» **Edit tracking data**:

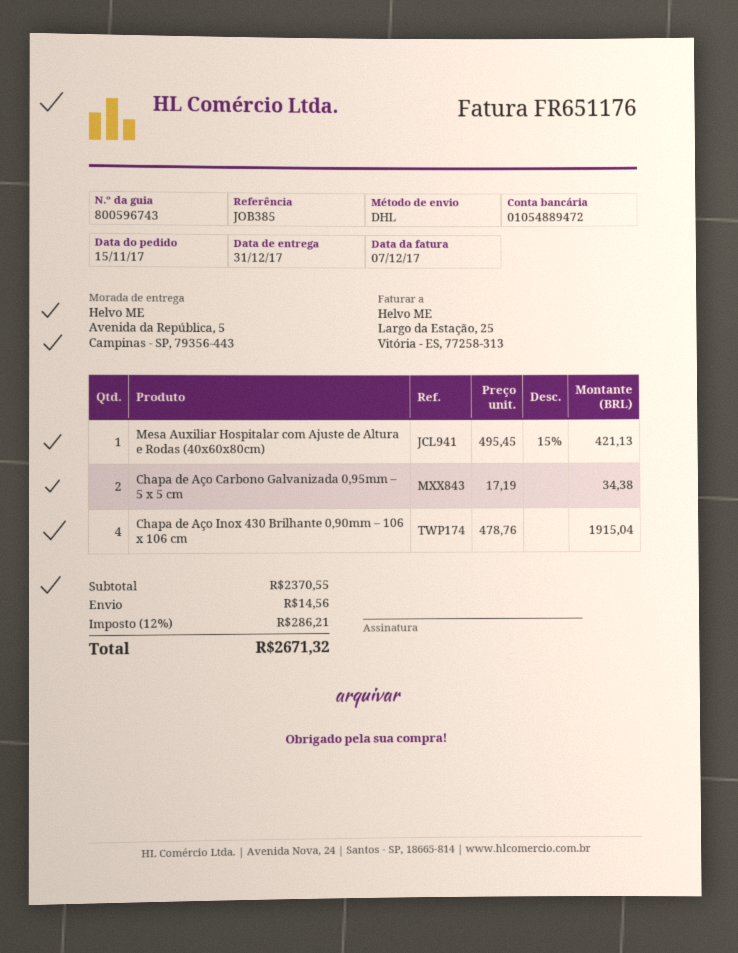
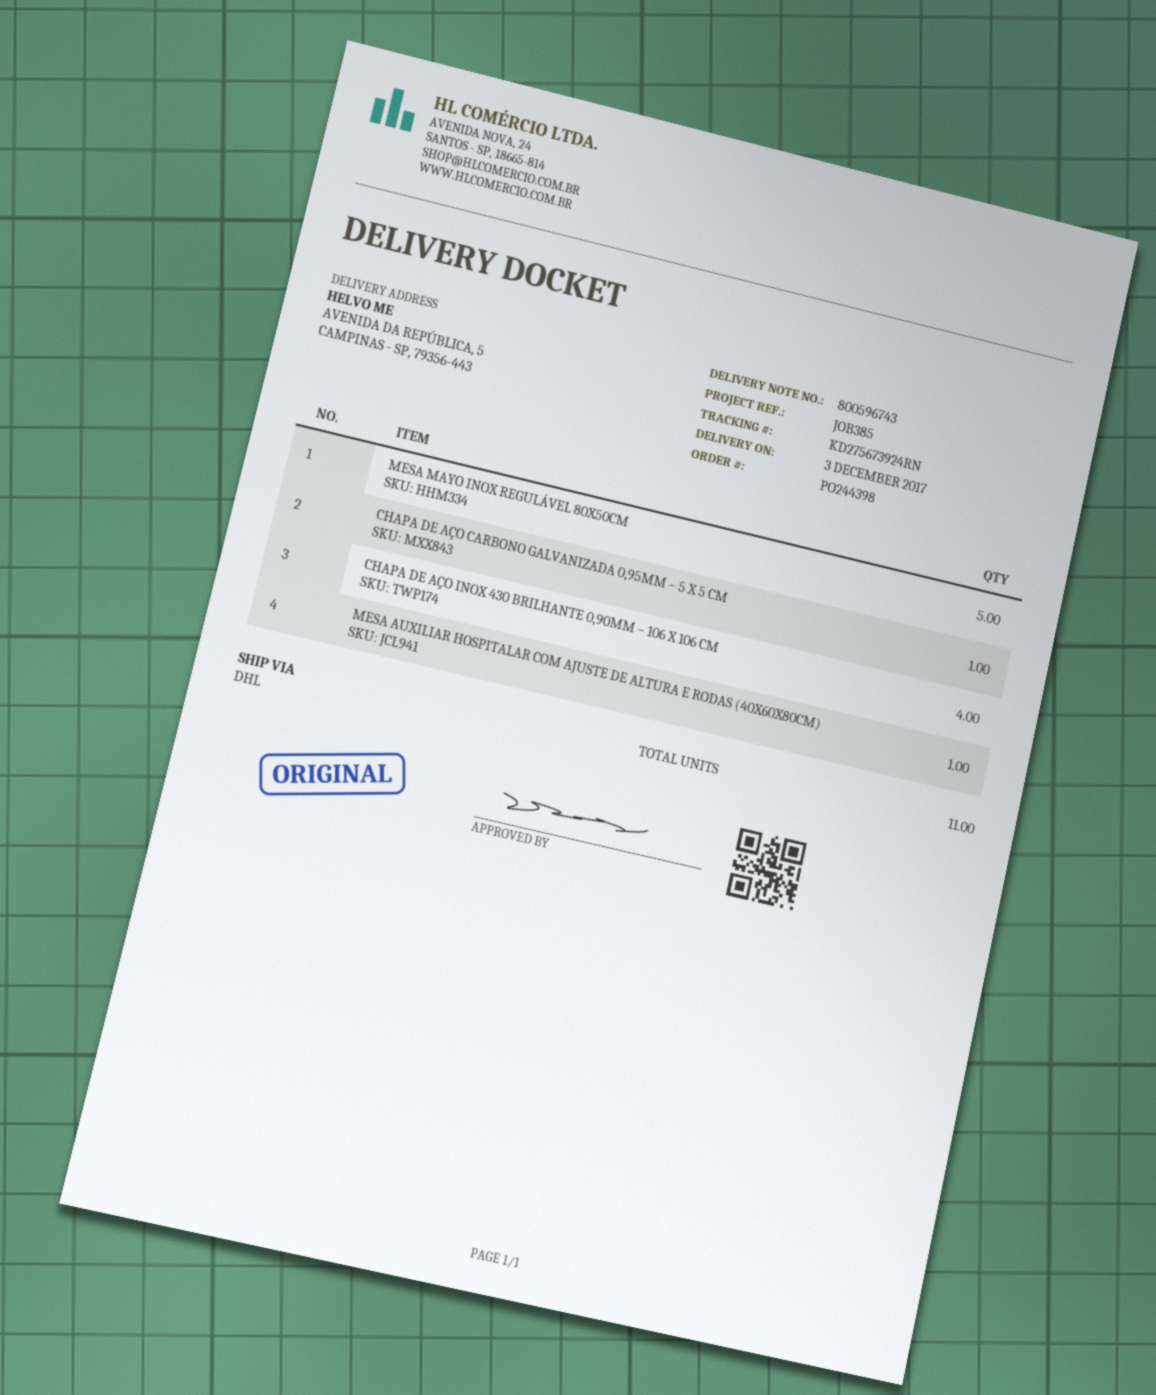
delivery date: 2017-12-31 -> 2017-12-03
Chapa de Aço Carbono Galvanizada 0,95mm – 5 x 5 cm: 2 -> 1
MESA MAYO INOX REGULÁVEL 80X50CM: none -> 5

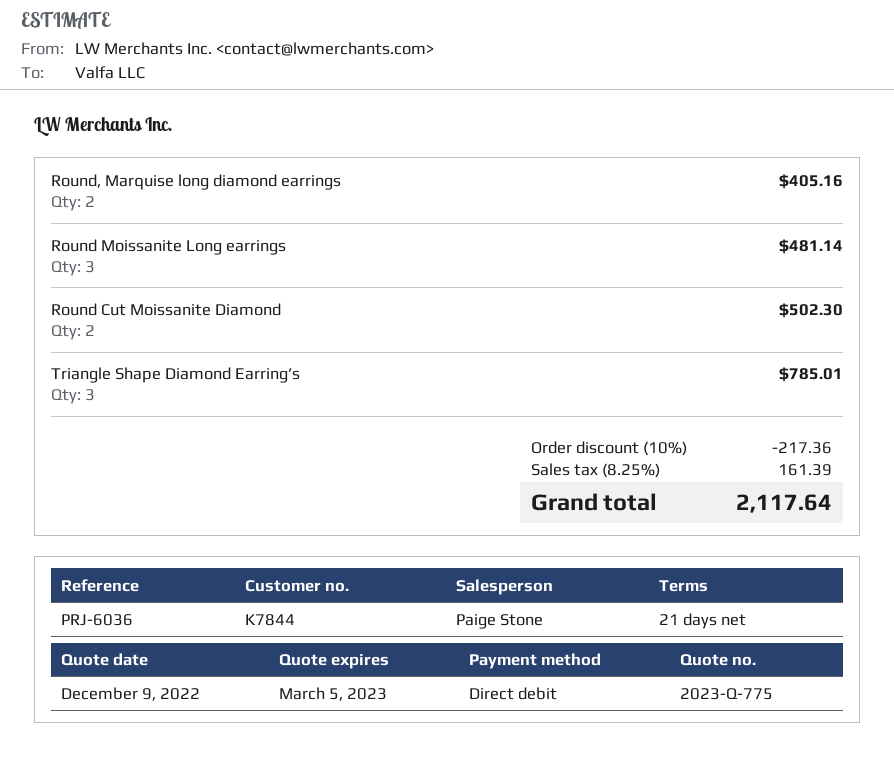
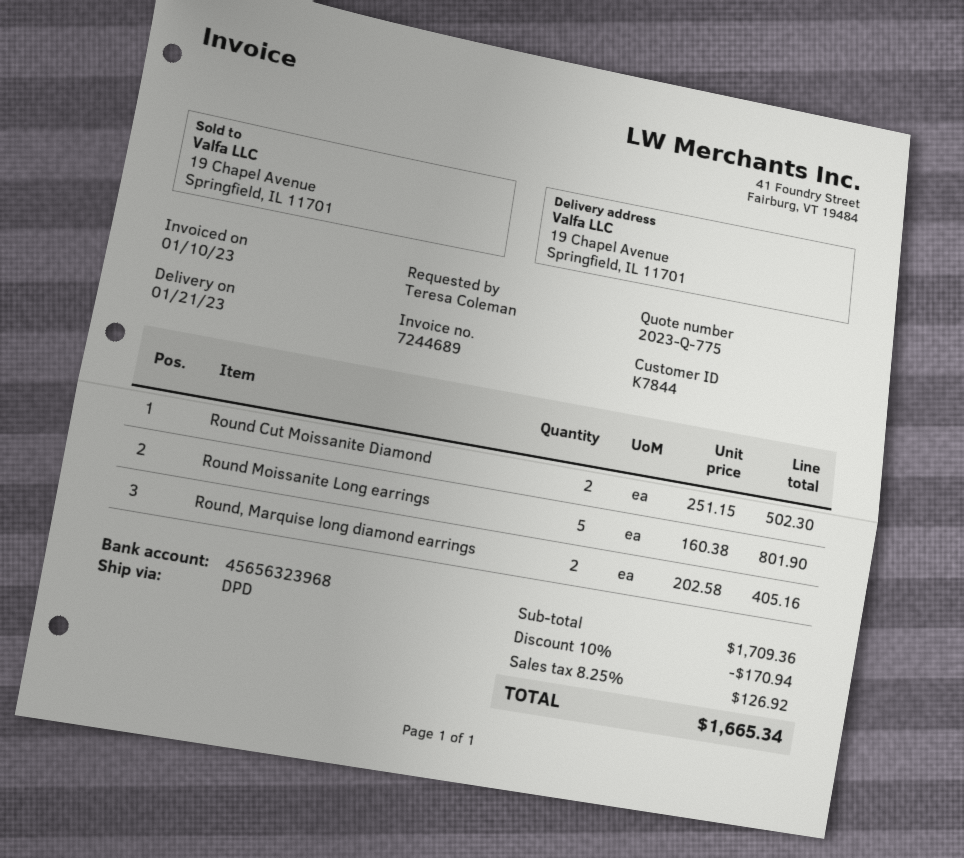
Round Moissanite Long earrings: 3 for 481.14 -> 5 for 801.90
Triangle Shape Diamond Earring’s: 3 for 785.01 -> none
discount: 10% = 217.36 -> 10% = 170.94
tax: 8.25% = 161.39 -> 8.25% = 126.92
total: 2117.64 -> 1665.34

» **TASK OBJECTIVE**: What is needed is a verbatim transcription of the records, minus the pictures.

» **REPLY**:
delivery date: 2017-12-31 -> 2017-12-03
Chapa de Aço Carbono Galvanizada 0,95mm – 5 x 5 cm: 2 -> 1
MESA MAYO INOX REGULÁVEL 80X50CM: none -> 5

Round Moissanite Long earrings: 3 for 481.14 -> 5 for 801.90
Triangle Shape Diamond Earring’s: 3 for 785.01 -> none
discount: 10% = 217.36 -> 10% = 170.94
tax: 8.25% = 161.39 -> 8.25% = 126.92
total: 2117.64 -> 1665.34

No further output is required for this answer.